┌──
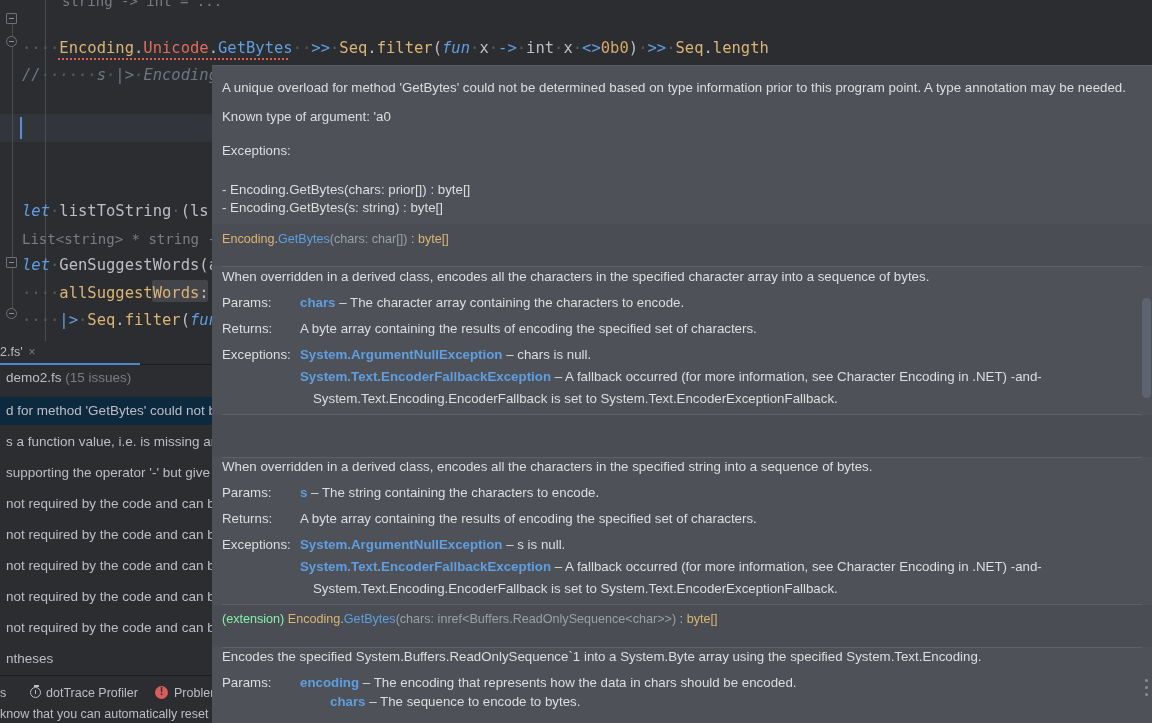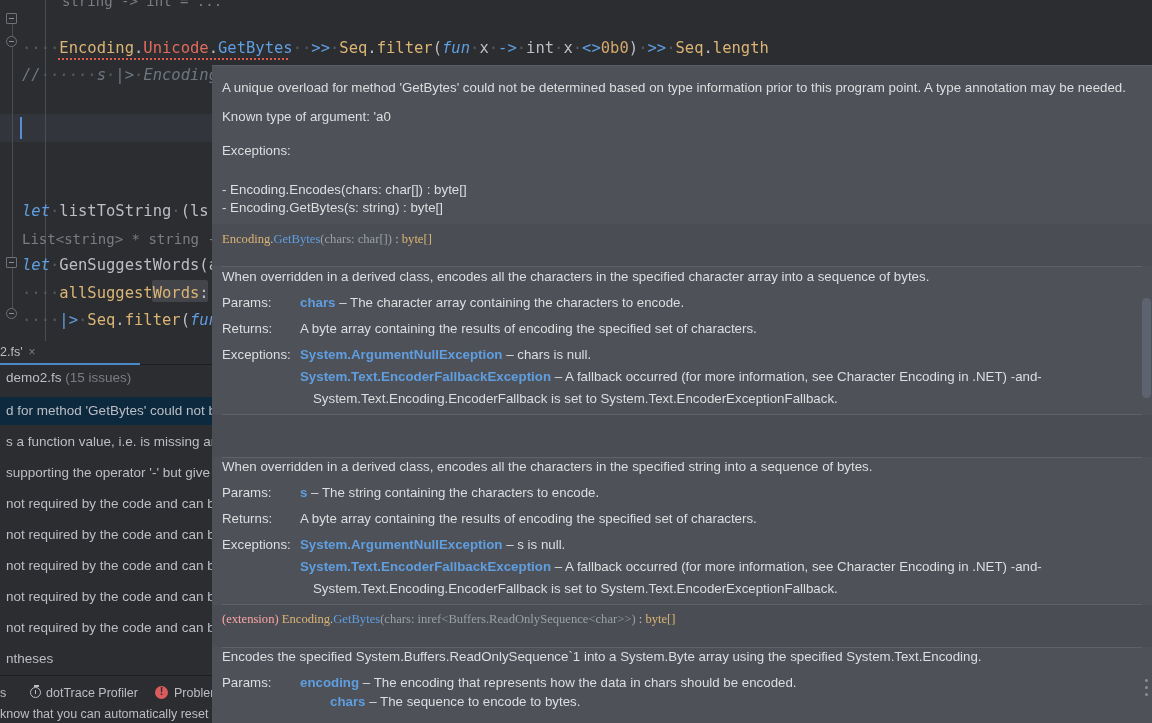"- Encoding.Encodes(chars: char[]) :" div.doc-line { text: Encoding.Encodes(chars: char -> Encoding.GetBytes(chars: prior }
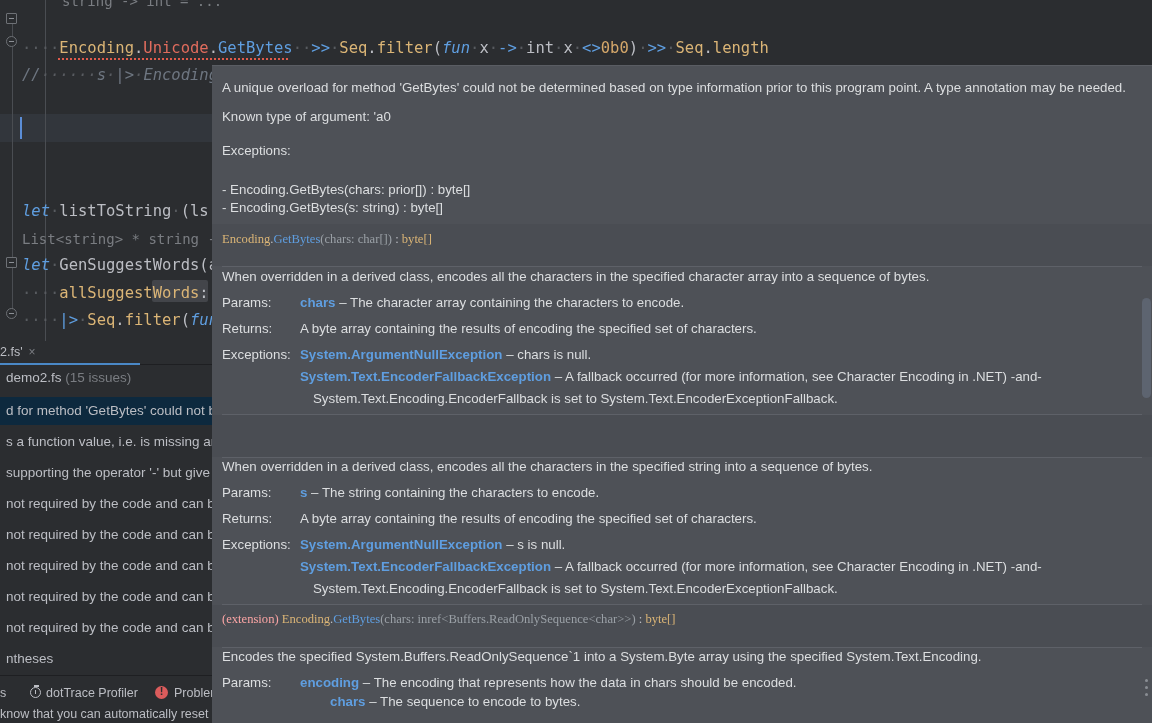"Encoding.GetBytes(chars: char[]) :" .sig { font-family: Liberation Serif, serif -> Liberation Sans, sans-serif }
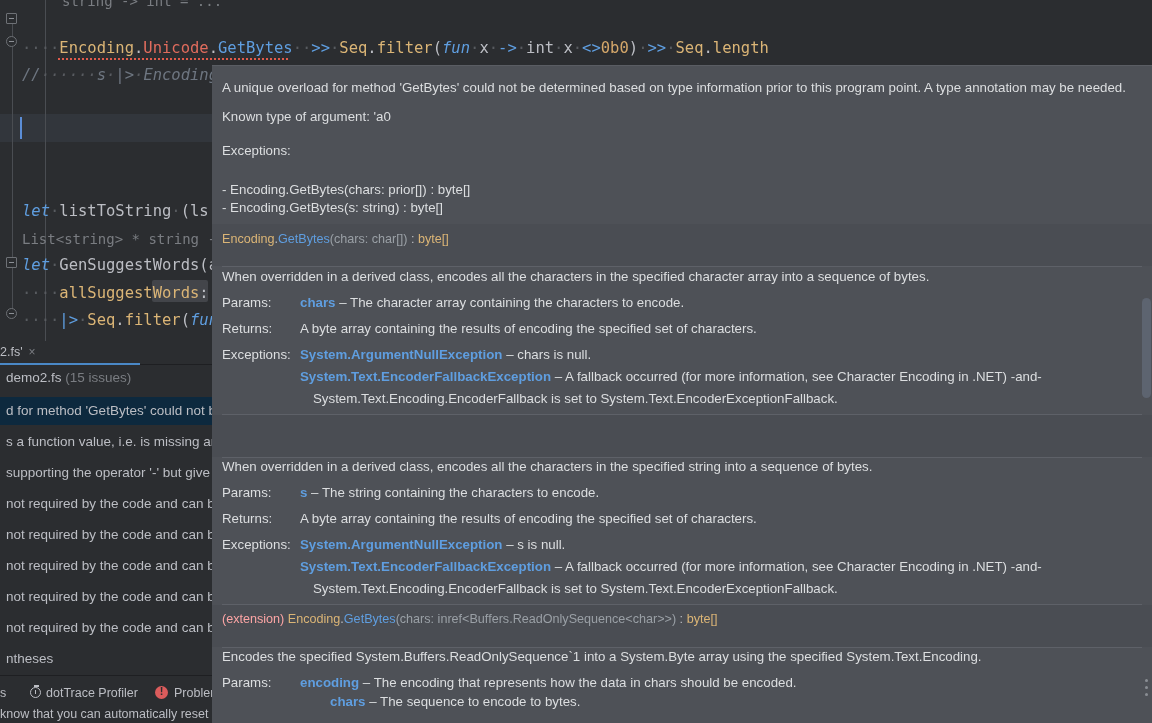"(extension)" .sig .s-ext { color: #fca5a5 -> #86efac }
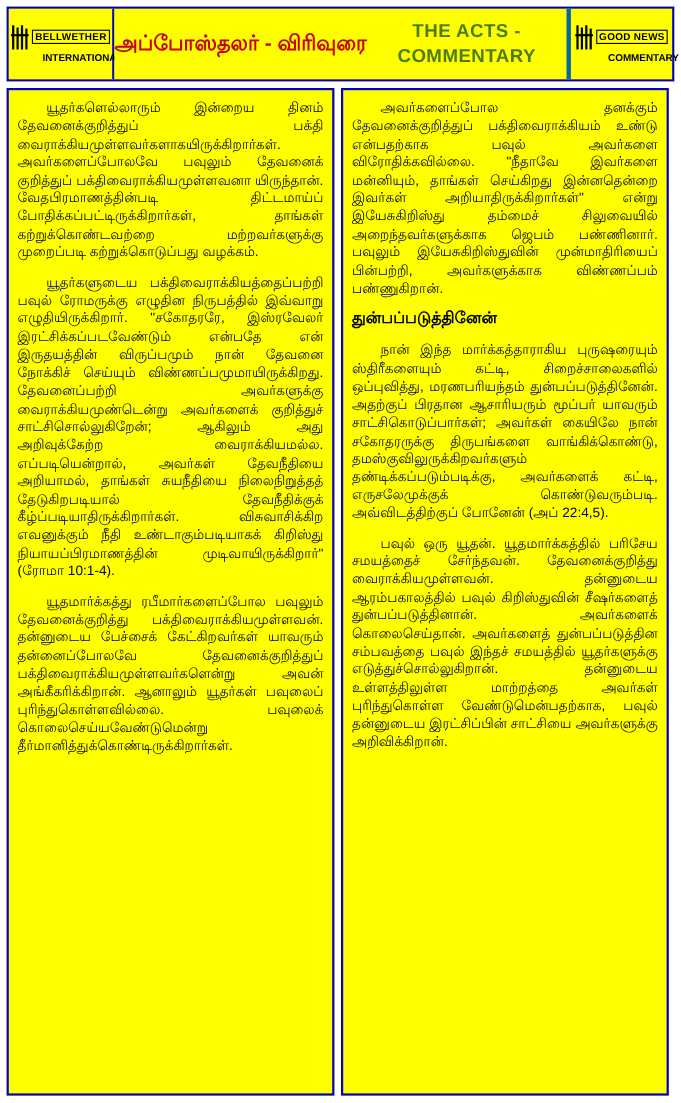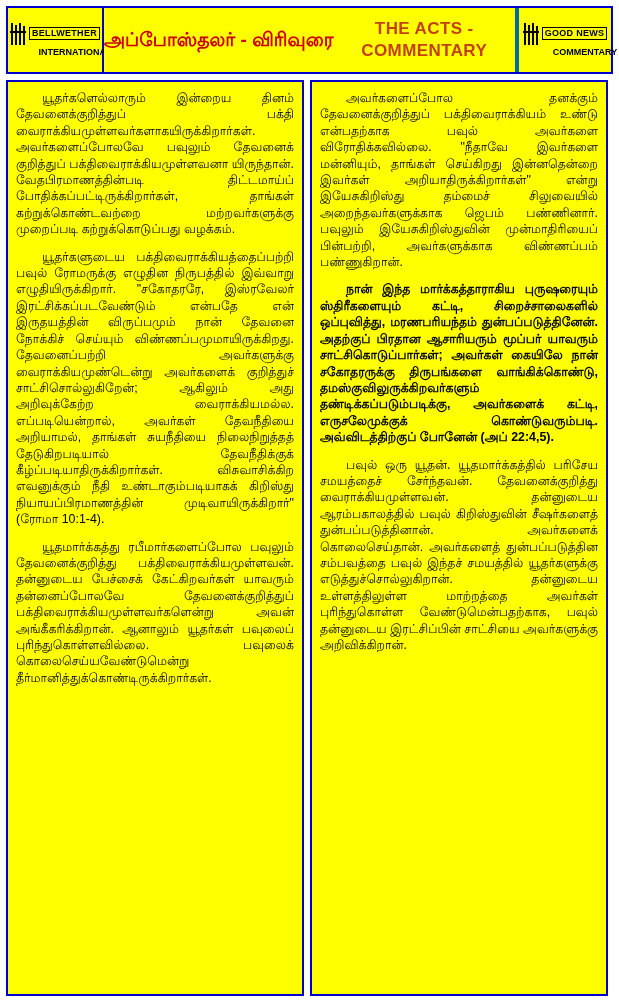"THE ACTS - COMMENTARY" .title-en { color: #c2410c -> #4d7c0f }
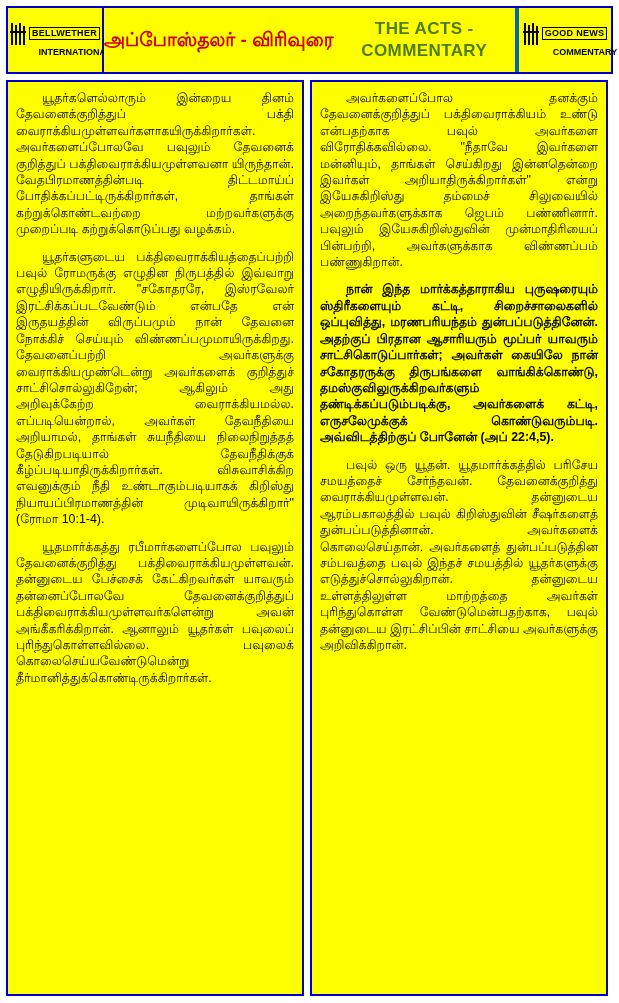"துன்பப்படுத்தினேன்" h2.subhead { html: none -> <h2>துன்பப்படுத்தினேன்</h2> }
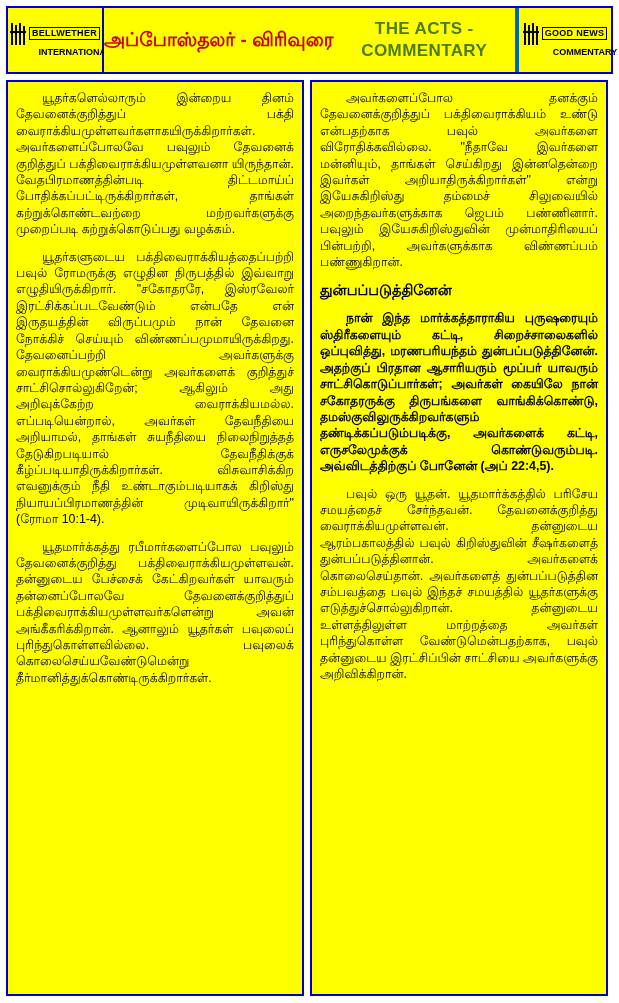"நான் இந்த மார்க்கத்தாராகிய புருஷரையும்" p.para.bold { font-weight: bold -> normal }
└──
▶ _Assignment_
After dropping the pictures, please set down the lines from the beginning of the listing through the line containing "Liberation Serif, serif", both included, exactly as they stand.

▶ _Response to the task_
"- Encoding.Encodes(chars: char[]) :" div.doc-line { text: Encoding.Encodes(chars: char -> Encoding.GetBytes(chars: prior }
"Encoding.GetBytes(chars: char[]) :" .sig { font-family: Liberation Serif, serif -> Liberation Sans, sans-serif }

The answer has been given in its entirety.